= Norman C. Melvin III =

Botanist and plant ecologist

Norman C. Melvin III (born July 11, 1950) is a botanist and plant ecologist.

==Education and career==
In South Carolina, Melvin graduated in 1973 from Presbyterian College with B.S. in biology and in 1976 from Clemson University with M.S. in botany. In 1980 he received his Ph.D. in botany from Ohio's Miami University. From 1980 to 1990 he was an associate professor of biology and chair of the biology department at St. Andrews Presbyterian College in North Carolina. From 1990 to 1995 he was employed in Laurel, Maryland as a State Plant Ecologist by the USDA's Natural Resource Conservation Service (NRCS). From 1995 to 2004 he was a botanist/plant ecologist at the NCRS Wetland Science Institute (which the NRCS created in 1994). While he worked at the Wetland Science Institute, he was also an adjunct professor at both the University of Maryland, College Park and Johns Hopkins University in Baltimore. In 2004 the NCRS underwent reorganization and replaced the Wetland Science Institute by the Wetland Technology Development Team (located in Fort Worth, Texas). In 2004 Melvin was appointed the Leader of the Wetland Technology Development Team and held the appointment until he retired in March 2018. As Team Leader, he served as the national representative of the NCRS on issues related to the botany and ecology of wetlands.

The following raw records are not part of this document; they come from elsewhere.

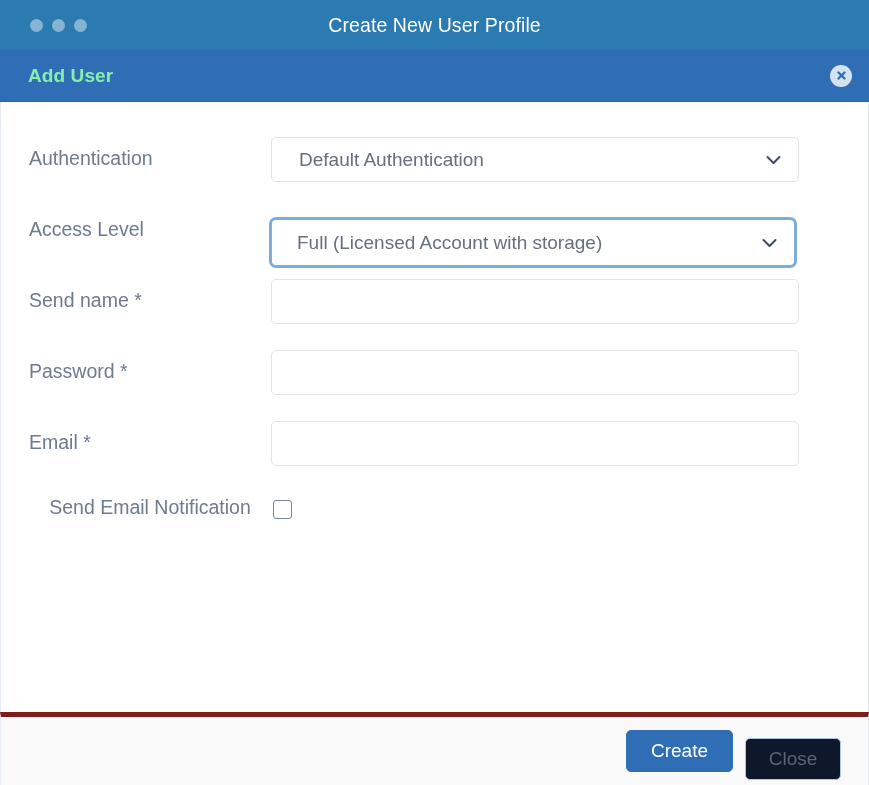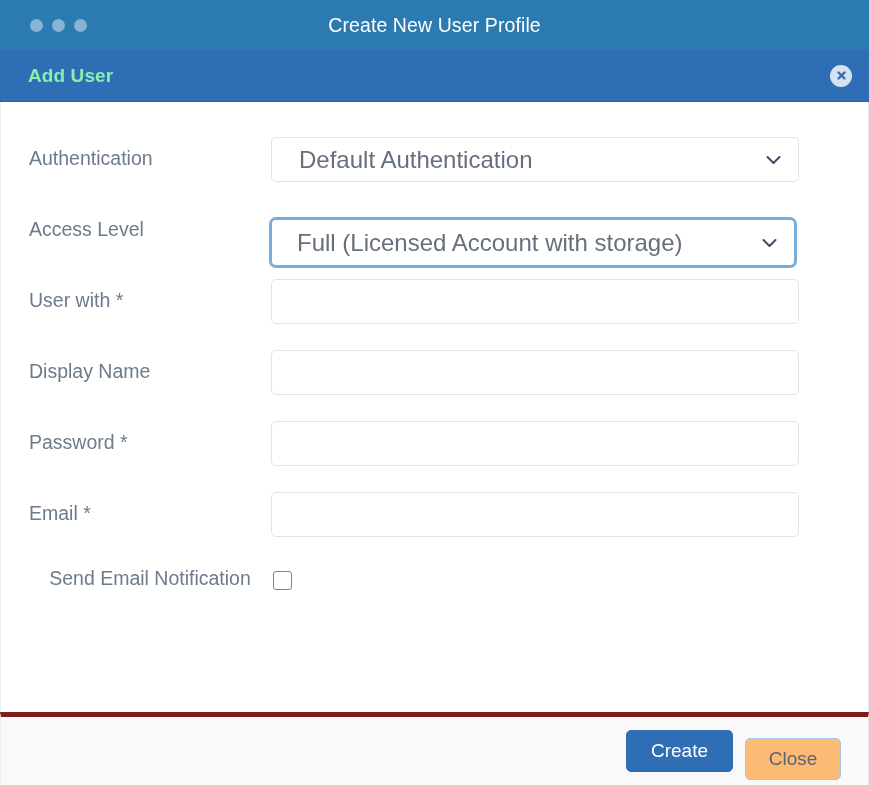"Default Authentication" .select-box { font-size: 24px -> 19px }
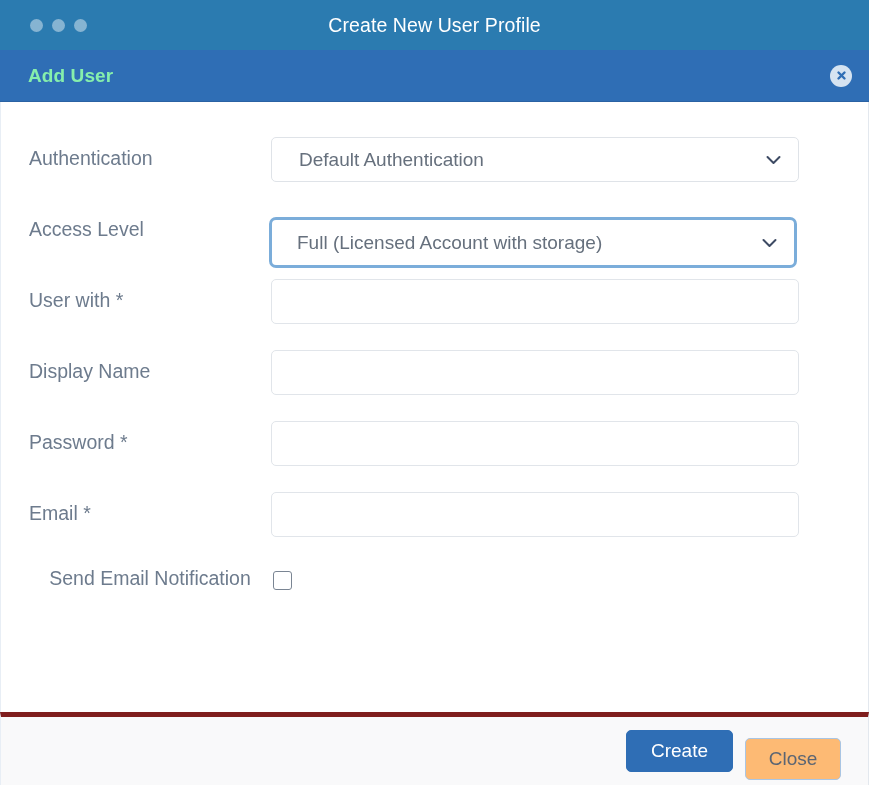"User with *" div.form-label { text: User with -> Send name }
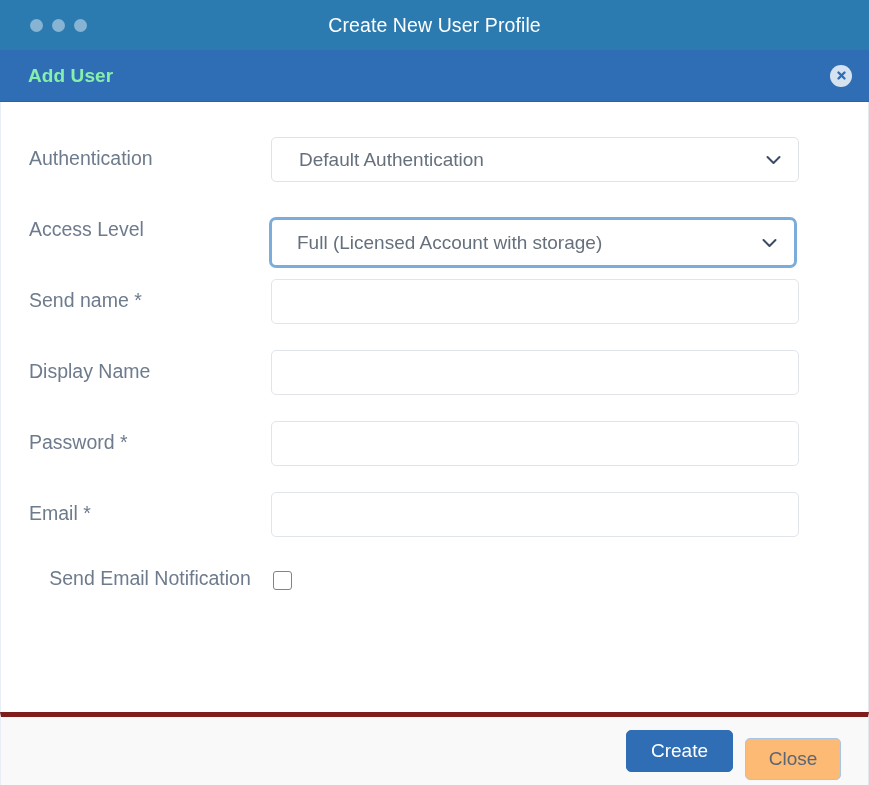"Display Name" div.form-row { html: <div> <div>Display Name</div> <div> <input> </div> </div> -> none }
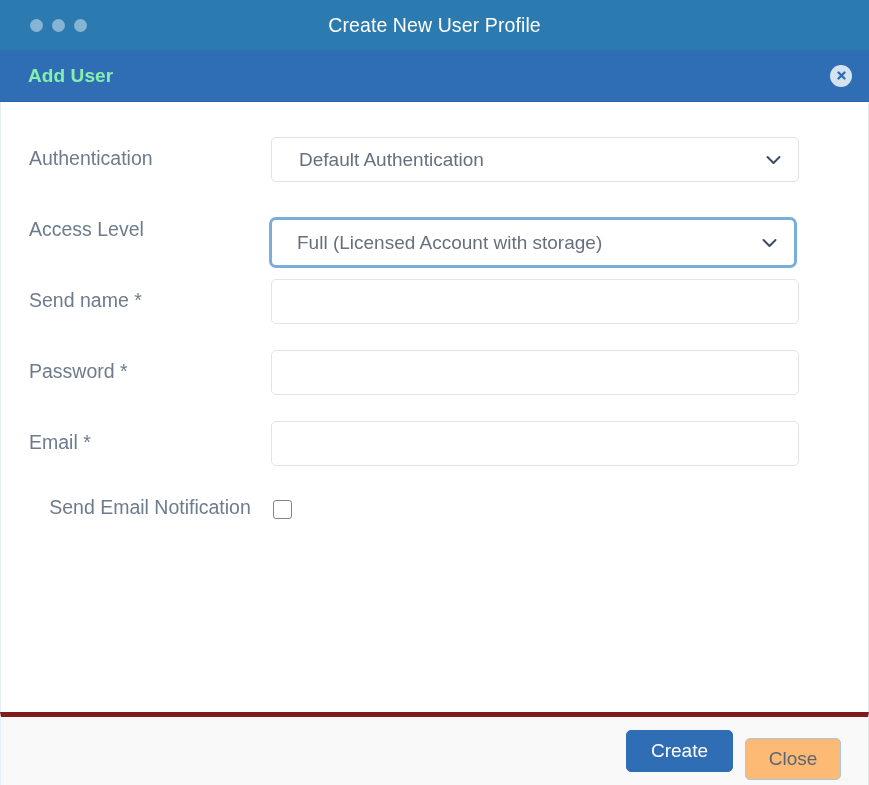"Close" .btn-secondary { background: #fdba74 -> #0f172a }
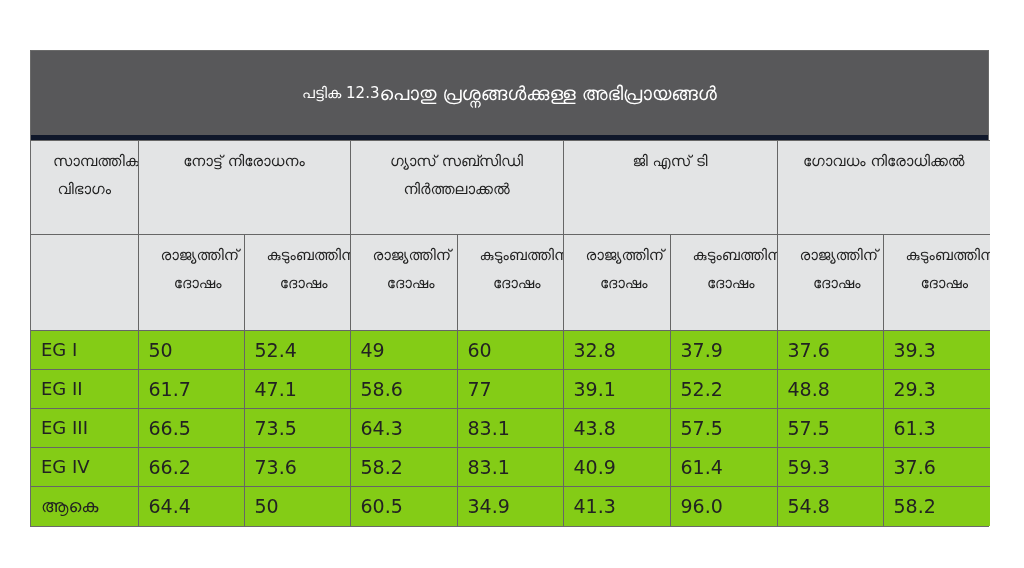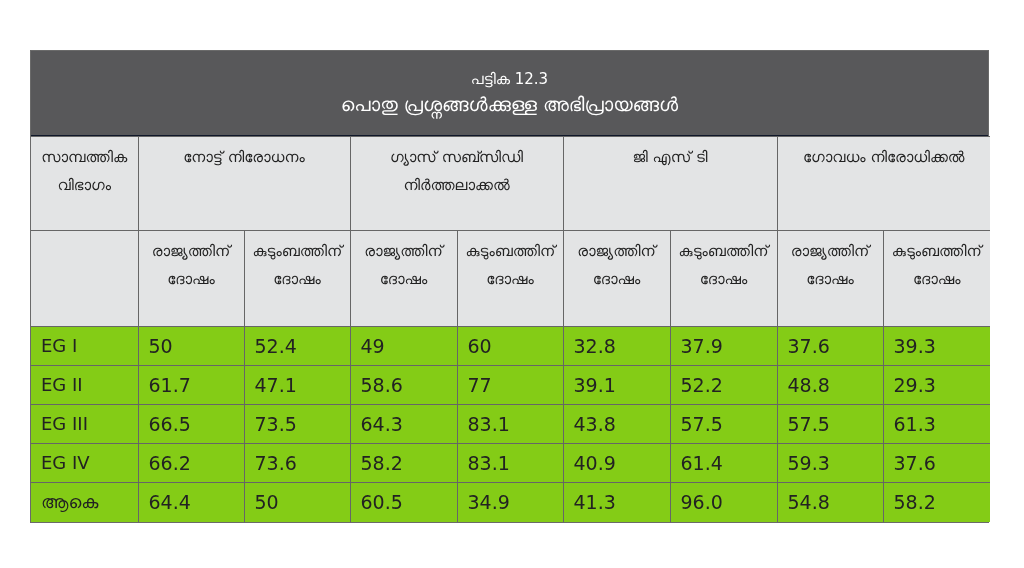"പട്ടിക 12.3" .title-bar { border-bottom: 1px solid #0f172a -> 5px solid #0f172a; flex-direction: column -> row }
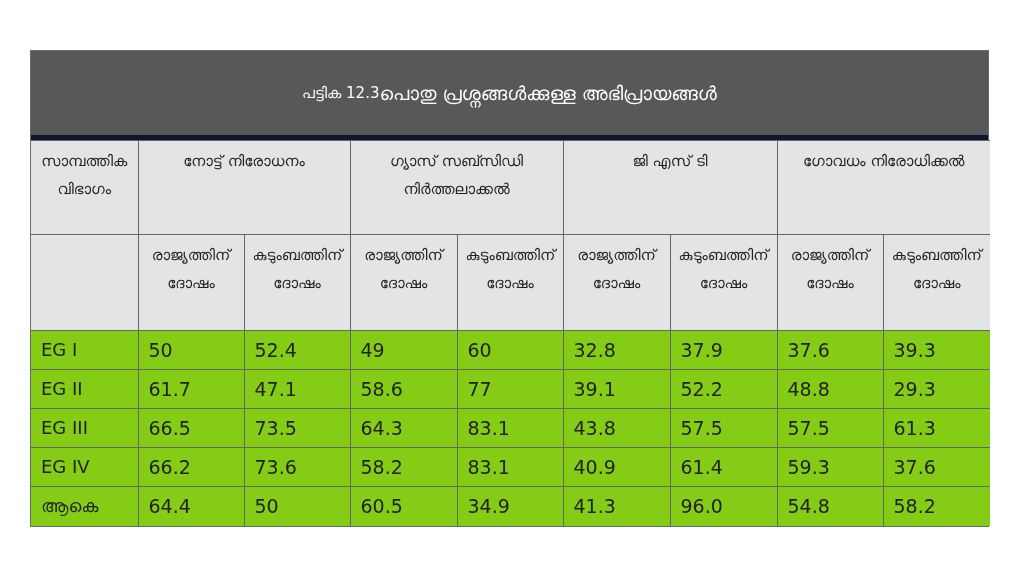"സാമ്പത്തിക വിഭാഗം" td, th { padding: 0 8px -> 0 22px }
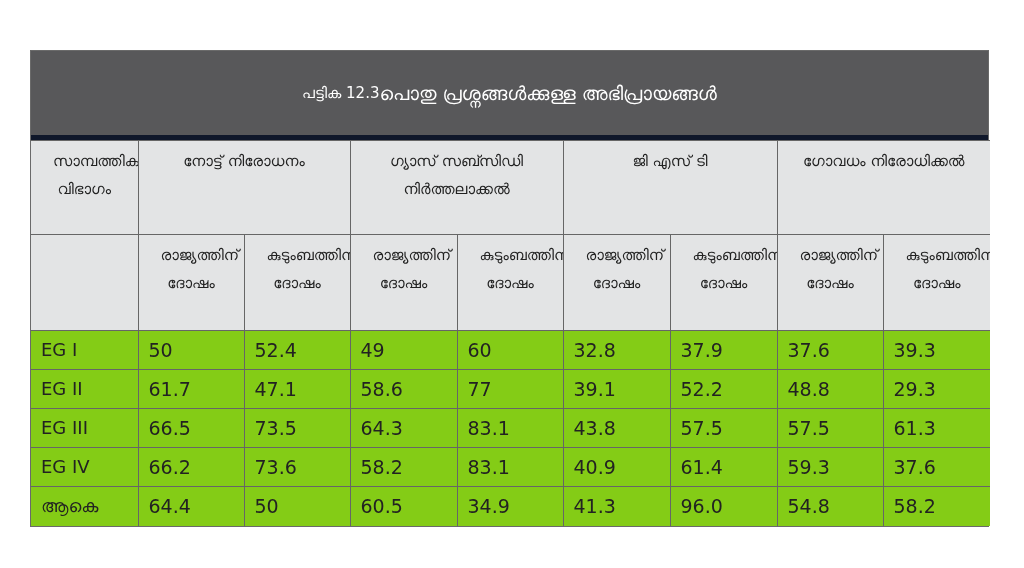"രാജ്യത്തിന് ദോഷം" thead tr.h2 th { text-align: center -> right }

He is a member of the Society of Wetland Scientists, Association of Southeastern Biologists, and the Southern Appalachian Botanical Society and has presented papers at society meetings and symposia, authored publications in professional journals, and written technical articles for the NRCS.

==Selected publications==
- Melvin Iii, Norman C. (1977). "The New Combination Leucothoë walteri '(Willd.) Melvin'"
- Lichvar, Robert W. (2012). "National wetland plant list indicator rating definitions"
- Judd, Walter S. (2012). "Taxonomic revision of Eubotrys (Ericaceae, Gaultherieae)"
- Judd, Walter S. (2013). "A taxonomic revision of Leucothoë (Ericaceae; Tribe Gaultherieae)"
- Lichvar, R. W. (2016). "The national wetland plant list: 2016 wetland ratings"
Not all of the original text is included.